The International Monetary Fund (IMF) Executive Board has concluded the fourth review of Tanzania's Extended Credit Facility (ECF) arrangement and the first review under the Resilience and Sustainability Facility (RSF). The ECF, approved in July 2022, grants Tanzania a total access of SDR 795.58 million, approximately US$1,046.4 million at the time of approval. With this latest review completion, Tanzania gains immediate access to US$148.6 million, bringing the total disbursement under this arrangement to about US$754.3 million.

The RSF, approved in June 2024 with a total access of US$791.6 million, allows an immediate disbursement of approximately US$55.9 million following the review's completion. This facility supports Tanzania's climate policy reforms aimed at enhancing economic resilience.

Tanzania's reform program under the ECF remains on track with all quantitative performance criteria met by end-June 2024. However, performance on structural benchmarks varied; some were completed on time while others faced delays or were not completed. Authorities have requested to reset these benchmarks to end-March 2025 for sufficient completion time.
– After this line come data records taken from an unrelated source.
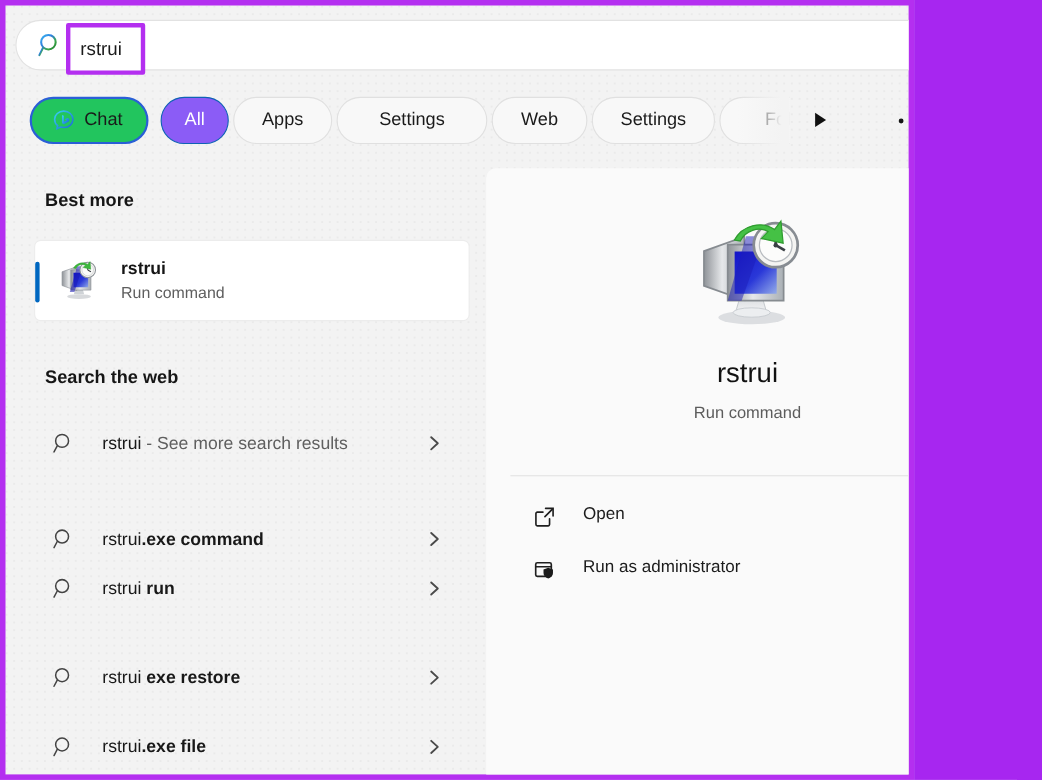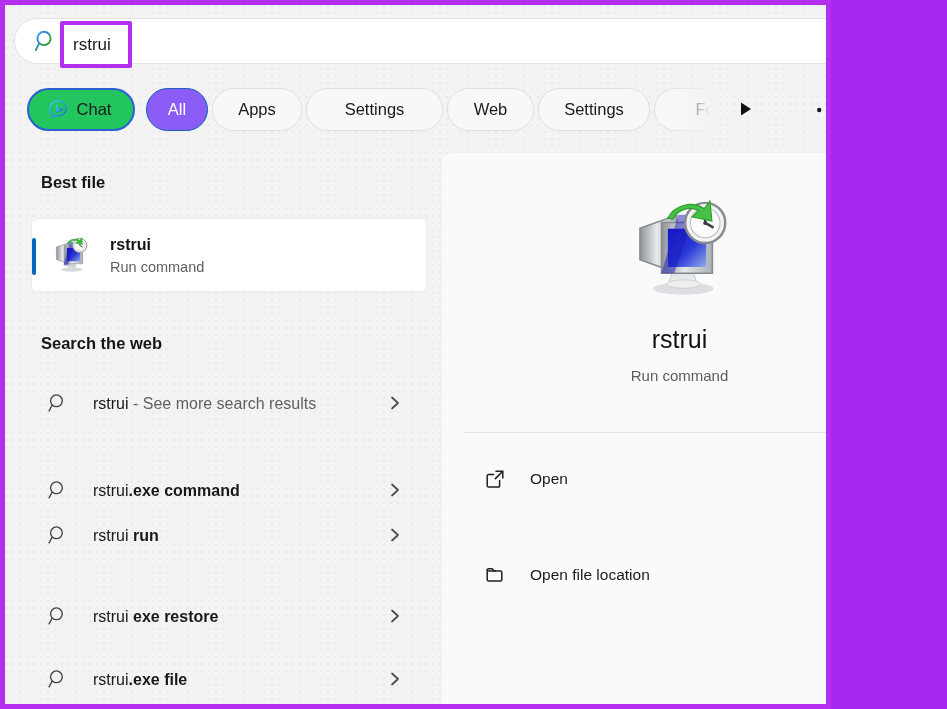"Best file" div.section-header { text: file -> more }
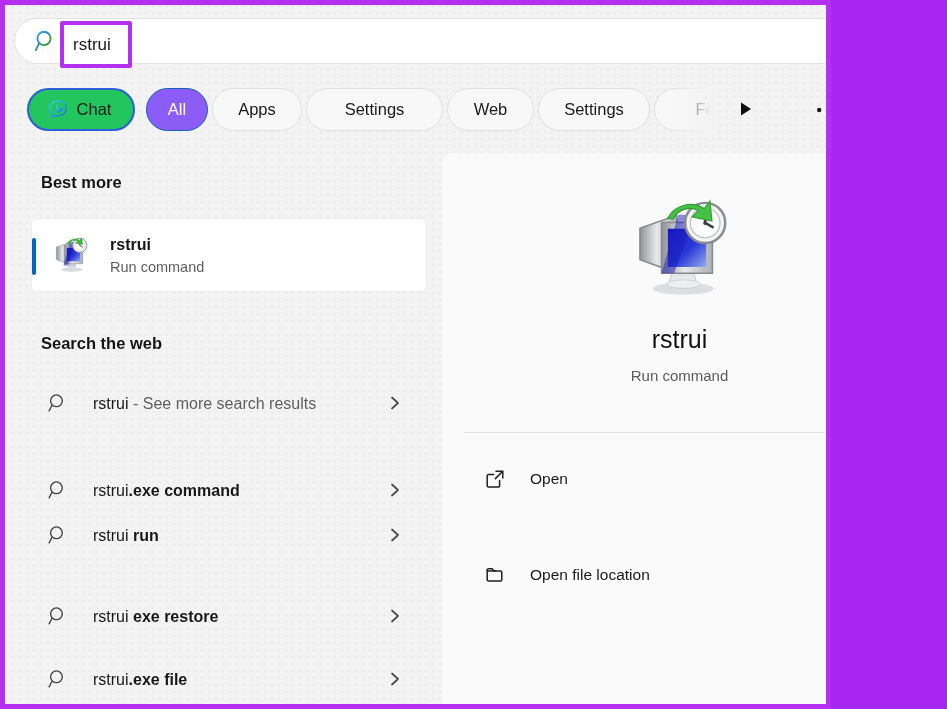"Open" .action-item { align-items: center -> none }
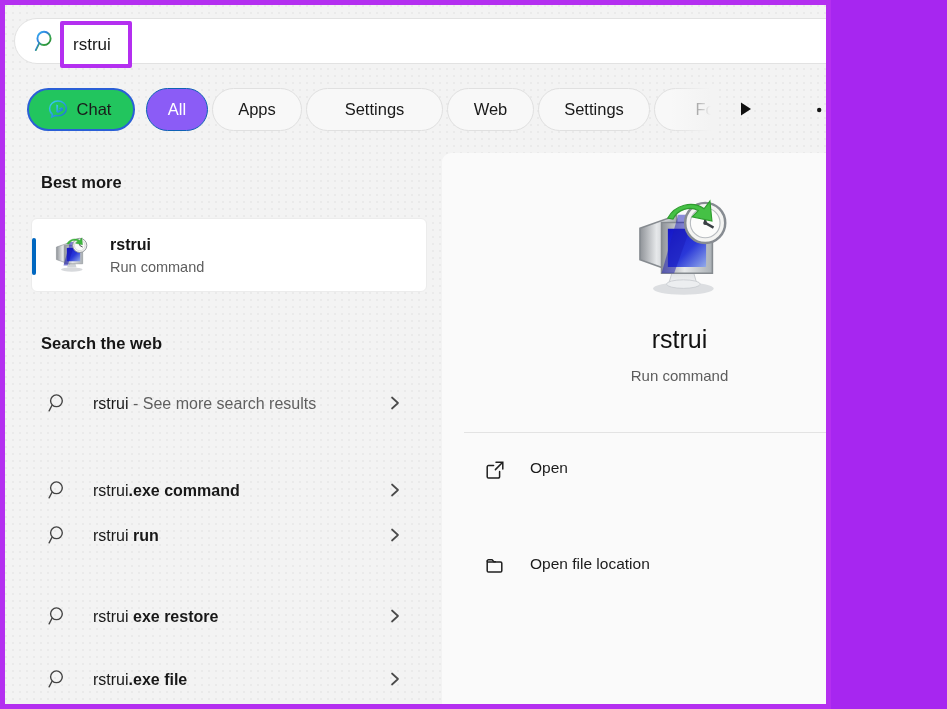"Run as administrator" div.action-item { html: none -> <div> <span> <svg> <rect></rect> <line></line> <path></path> </svg> </span> <span>Run as administrator</span> </div> }
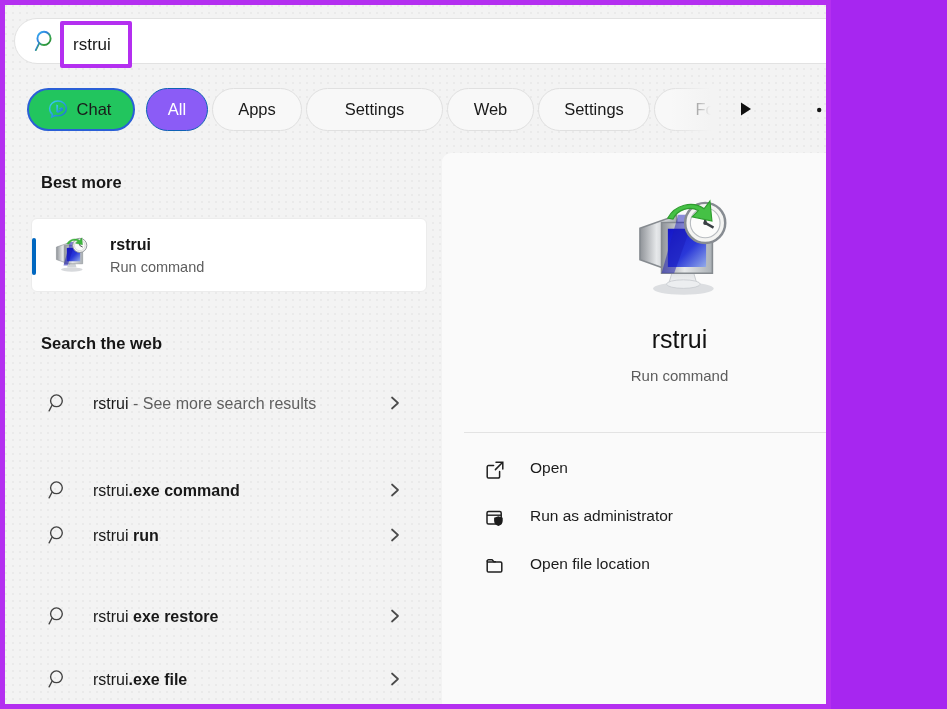"Open file location" div.action-item { html: <div> <span> <svg> <path></path> <path></path> </svg> </span> <span>Open file location</span> </div> -> none }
Economic growth in Tanzania has accelerated with real GDP growth rising to 5.4% year-on-year in the first half of 2024 from 5.1% in 2023. Inflation is within target and fiscal consolidation is ongoing. The current account deficit narrowed due to strong service exports and reduced imports.

Looking ahead, growth is expected to strengthen but risks remain tilted downwards. Key priorities include fiscal consolidation while maintaining social spending and continuing exchange rate flexibility.

Following discussions, Mr. Li, Deputy Managing Director and Acting Chair stated: “Tanzania’s reform program supported by the Extended Credit Facility (ECF) remains on track, and the growth outlook is favorable... Continued increase in the allocation of funds to priority social spending is needed to close Tanzania’s human capital and social development gaps.”

He emphasized easing pressures in foreign exchange markets through monetary policy and improving liquidity management: “Pressures in the foreign exchange market have eased... The Bank of Tanzania (BoT) should continue its efforts to improve liquidity and price discovery in the FX market.”

Mr. Li also highlighted progress towards financial stability: “Upgrading financial supervision and regulatory frameworks... will help buttress financial sector stability.”

Finally, he noted structural reforms are crucial for private sector development: “Structural reforms are essential to promote private sector development... Closing gender gaps would also support growth and inclusion.”